● **Task goal**
Repeat precisely the line in which "- | Opens the bug report panel" occurs and all lines that follow it in the entries below. Pictures must be omitted.
[Start of Attachment]
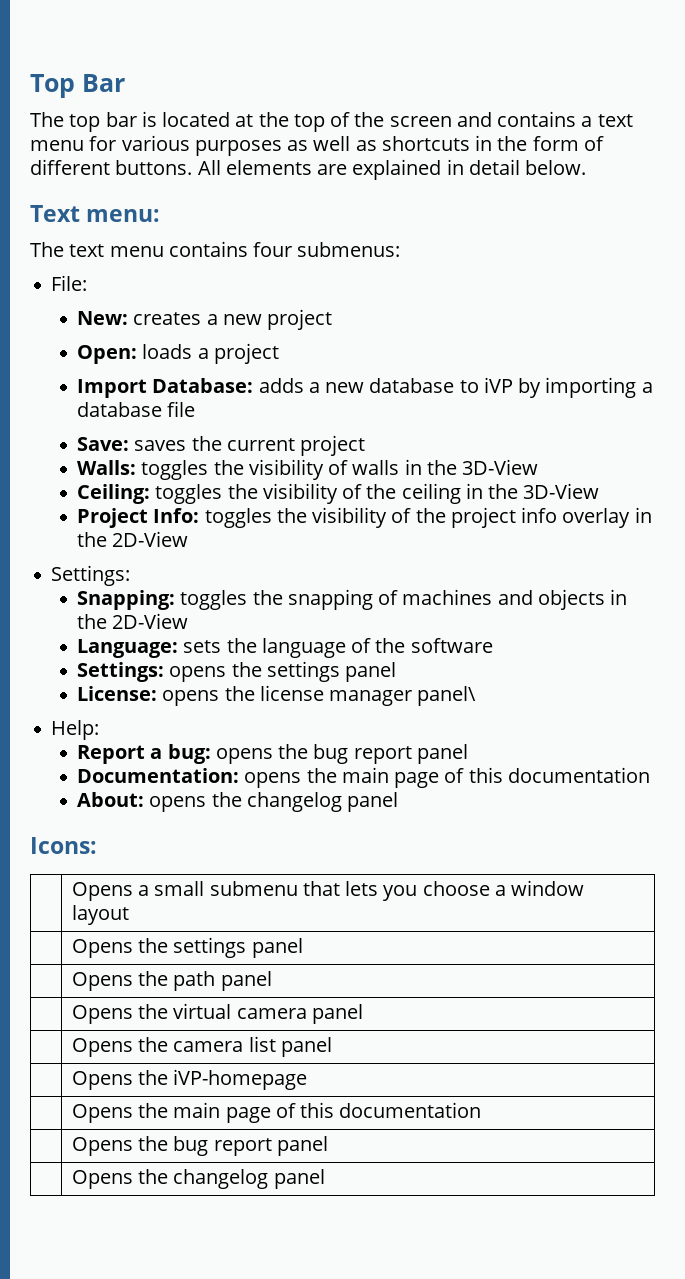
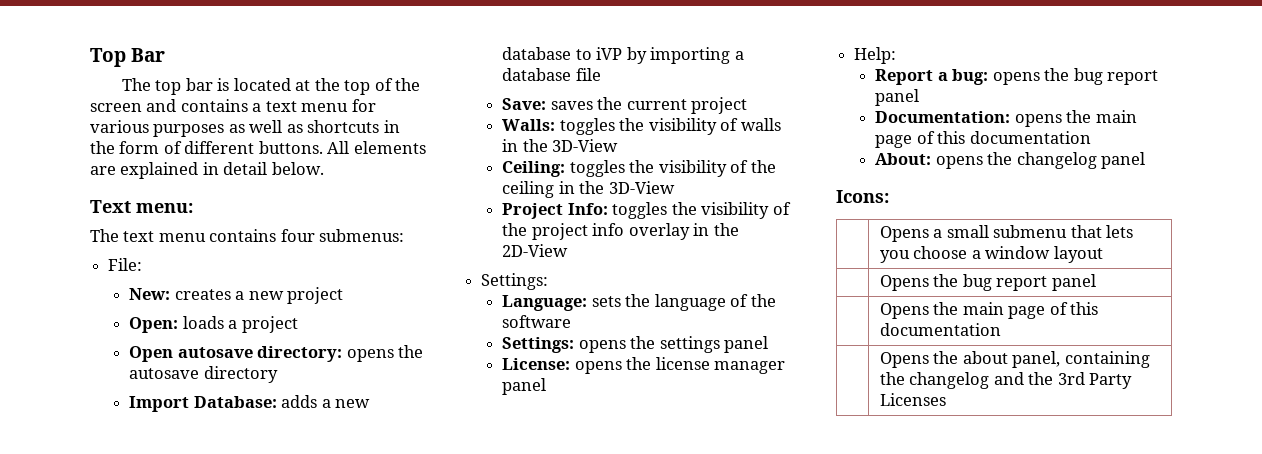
+ Open autosave directory: opens the autosave directory
- Snapping: toggles the snapping of machines and objects in the 2D-View
- License: opens the license manager panel\
+ License: opens the license manager panel
- | Opens the settings panel
- | Opens the path panel
- | Opens the virtual camera panel
- | Opens the camera list panel
- | Opens the iVP-homepage
+ | Opens the bug report panel
- | Opens the bug report panel
- | Opens the changelog panel
+ | Opens the about panel, containing the changelog and the 3rd Party Licenses

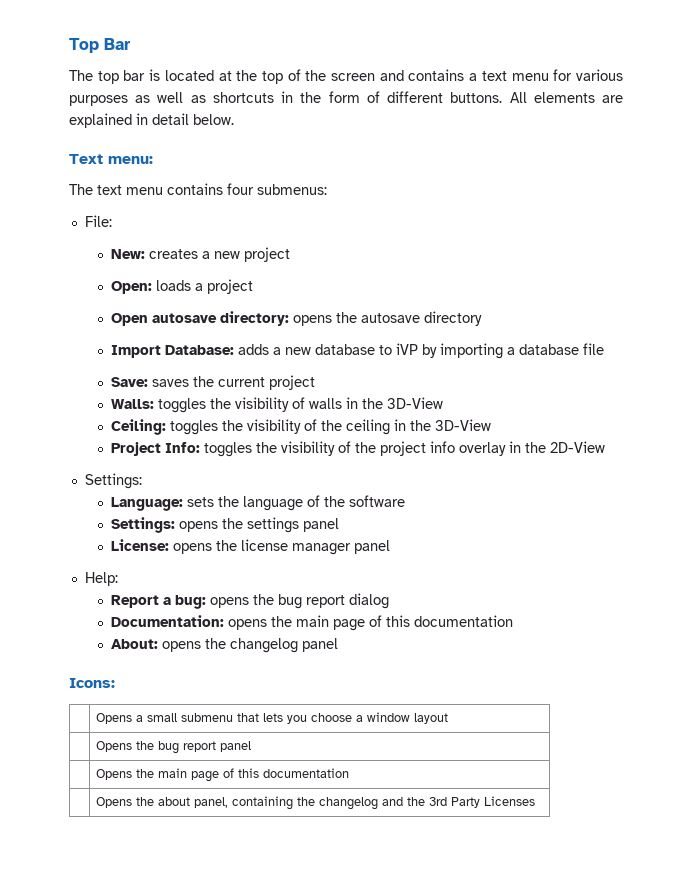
- Report a bug: opens the bug report panel
+ Report a bug: opens the bug report dialog

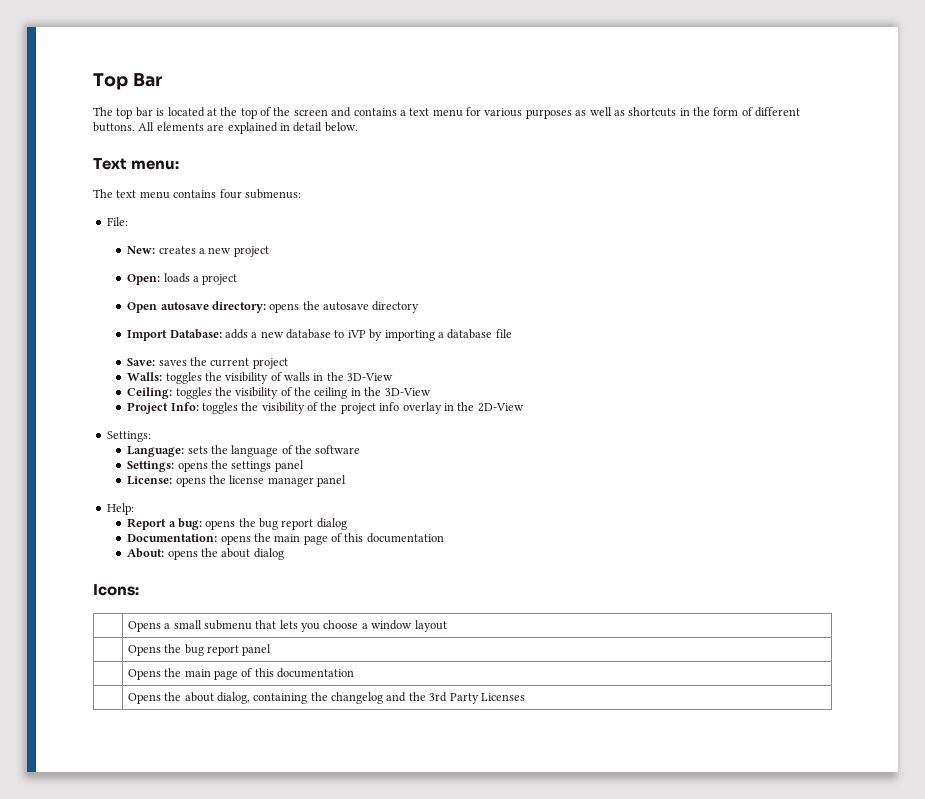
- About: opens the changelog panel
+ About: opens the about dialog
- | Opens the about panel, containing the changelog and the 3rd Party Licenses
+ | Opens the about dialog, containing the changelog and the 3rd Party Licenses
[End of Attachment]
● **Answer to this problem**
- | Opens the bug report panel
- | Opens the changelog panel
+ | Opens the about panel, containing the changelog and the 3rd Party Licenses

- Report a bug: opens the bug report panel
+ Report a bug: opens the bug report dialog

- About: opens the changelog panel
+ About: opens the about dialog
- | Opens the about panel, containing the changelog and the 3rd Party Licenses
+ | Opens the about dialog, containing the changelog and the 3rd Party Licenses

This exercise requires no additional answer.